Tucked beside the Georgia Viaduct overpass on the fringe of Vancouver’s Chinatown is a red-brick shack that would be easy to miss were it not for the psychedelic sign above the door that reads “Jimi Hendrix Shrine.”
According to local lore, the shrine was once the kitchen of Vie’s Chicken and Steak House, where Hendrix’s grandmother worked, and where the guitarist spent some of his childhood summers. It’s also one of the few remaining buildings that were once part of Hogan’s Alley, Vancouver’s first and only predominantly black neighbourhood. The district’s few blocks were razed in the early 1970s to make way for the viaduct.
The alley was known for gambling, brothels and bootlegger bars. It was also a place where black musicians such as Louis Armstrong went when they were in town, to play music and eat at one of the alley’s famous chicken shacks.
But Hogan’s Alley began to change in the 1960s as plans emerged for an urban freeway that would cut through the area. “It became a different neighbourhood, a rundown neighbourhood,” says Randy Clark, whose family’s home was expropriated to make way for the development.
The viaduct was the first phase of the freeway, which was meant to extend through East Vancouver, but community protests halted the project before it got past Hogan’s Alley. Condominiums have since sprung up in place of the few row houses that survived.
The city lost a unique melting pot, says Clark. “Italians grew up with Japanese who grew up with blacks, and everybody seemed to get along. Some of that changed with the freeway.”

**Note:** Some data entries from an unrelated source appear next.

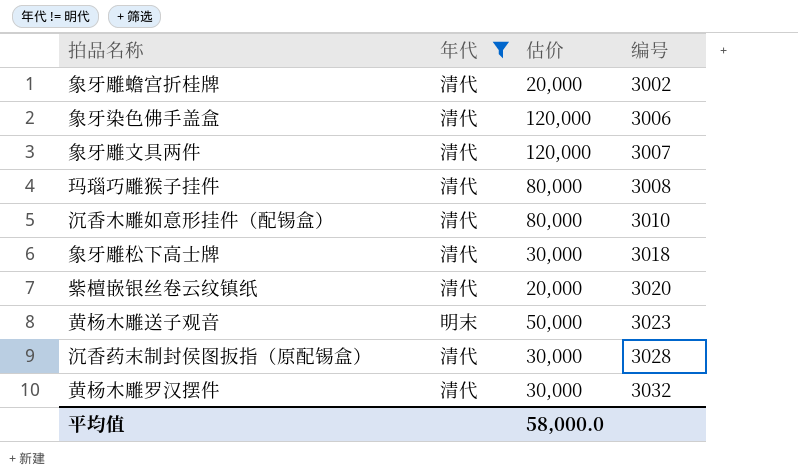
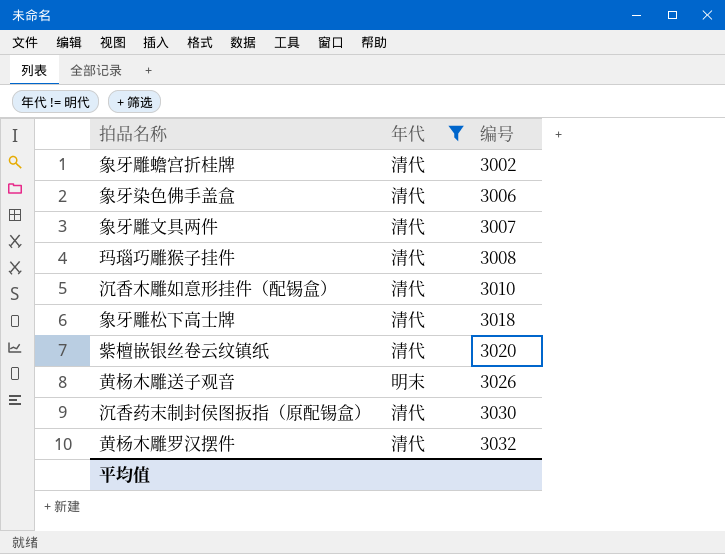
column 估价 | position: 3 -> none
黄杨木雕送子观音 | 编号: 3023 -> 3026
沉香药末制封侯图扳指（原配锡盒） | 编号: 3028 -> 3030

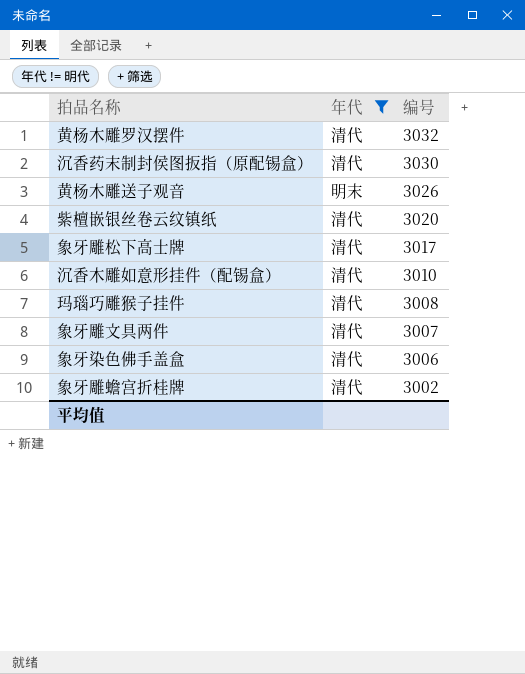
row order: 编号 ascending -> 编号 descending
象牙雕松下高士牌 | 编号: 3018 -> 3017

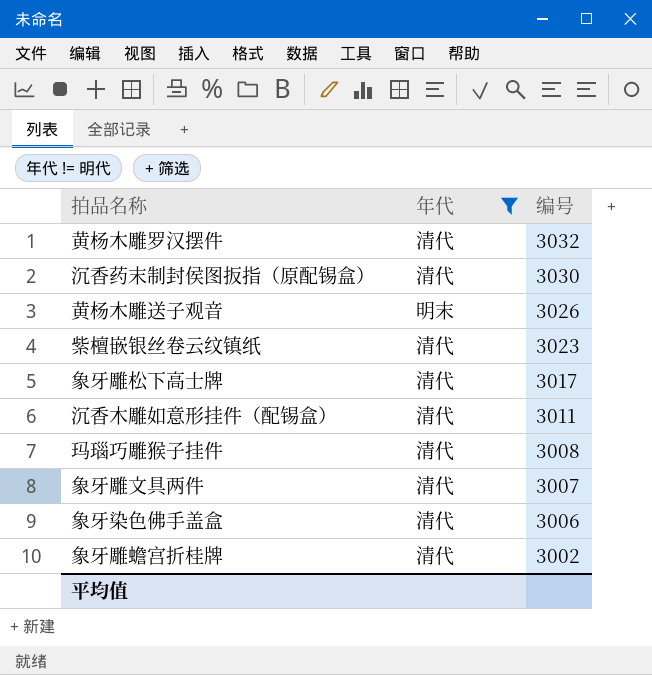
紫檀嵌银丝卷云纹镇纸 | 编号: 3020 -> 3023
沉香木雕如意形挂件（配锡盒） | 编号: 3010 -> 3011

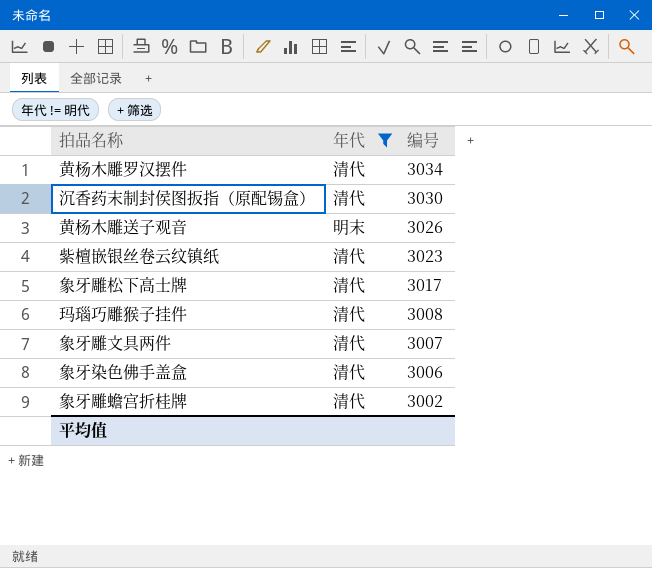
row 沉香木雕如意形挂件（配锡盒）: 清代 | 3011 -> none
黄杨木雕罗汉摆件 | 编号: 3032 -> 3034

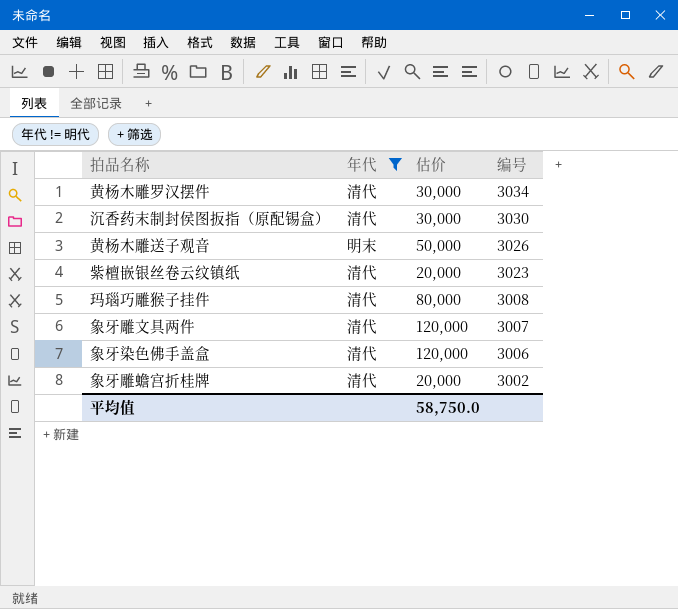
column 估价 | position: none -> 3
row 象牙雕松下高士牌: 清代 | 3017 -> none

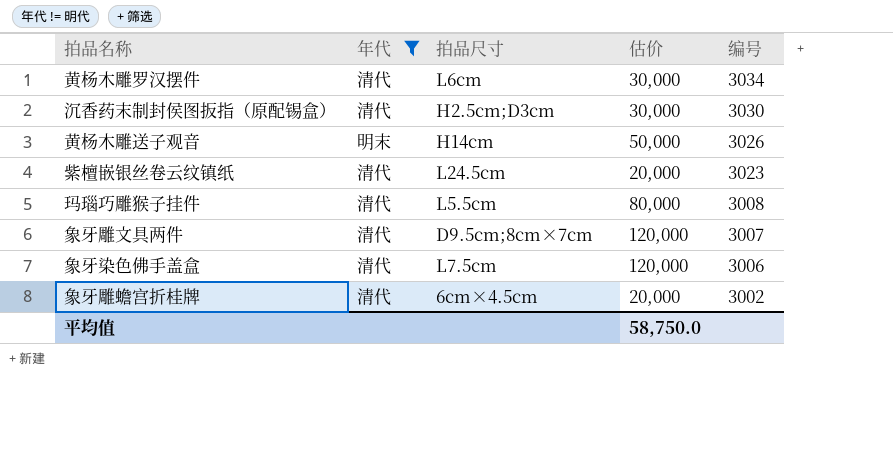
column 拍品尺寸 | position: none -> 3

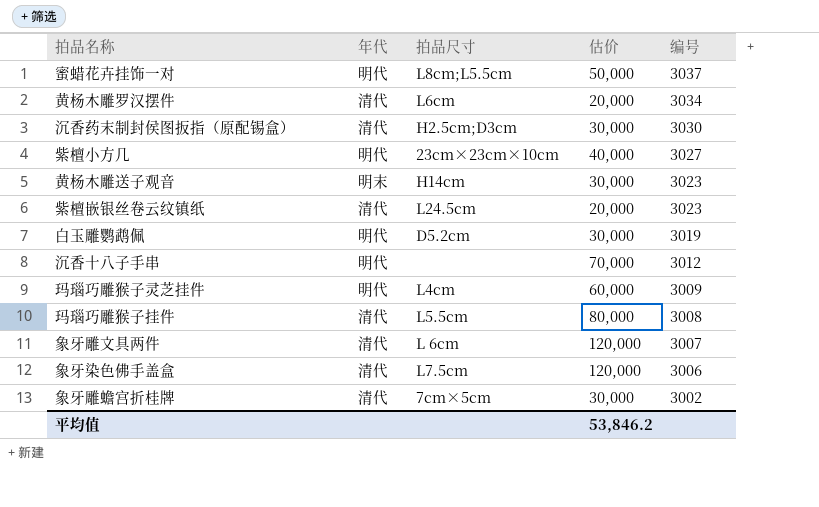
filter: 年代 != 明代 -> none
黄杨木雕罗汉摆件 | 估价: 30,000 -> 20,000
黄杨木雕送子观音 | 估价: 50,000 -> 30,000
黄杨木雕送子观音 | 编号: 3026 -> 3023
象牙雕文具两件 | 拍品尺寸: D9.5cm;8cm×7cm -> L 6cm
象牙雕蟾宫折桂牌 | 拍品尺寸: 6cm×4.5cm -> 7cm×5cm
象牙雕蟾宫折桂牌 | 估价: 20,000 -> 30,000
平均值 | 估价: 58,750.0 -> 53,846.2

A plaque now commemorates Hogan’s Alley, and city council is moving ahead with plans to tear down the viaduct, which doesn’t operate to capacity, is expensive to maintain and acts as a barrier between neighbourhoods.
For Wayde Compton, co-founder of the Hogan’s Alley Memorial Project, removing the viaduct won’t bring back the former community — nor should it. “It’s a different neighbourhood today,” he says, “and it belongs to the people who live there now.”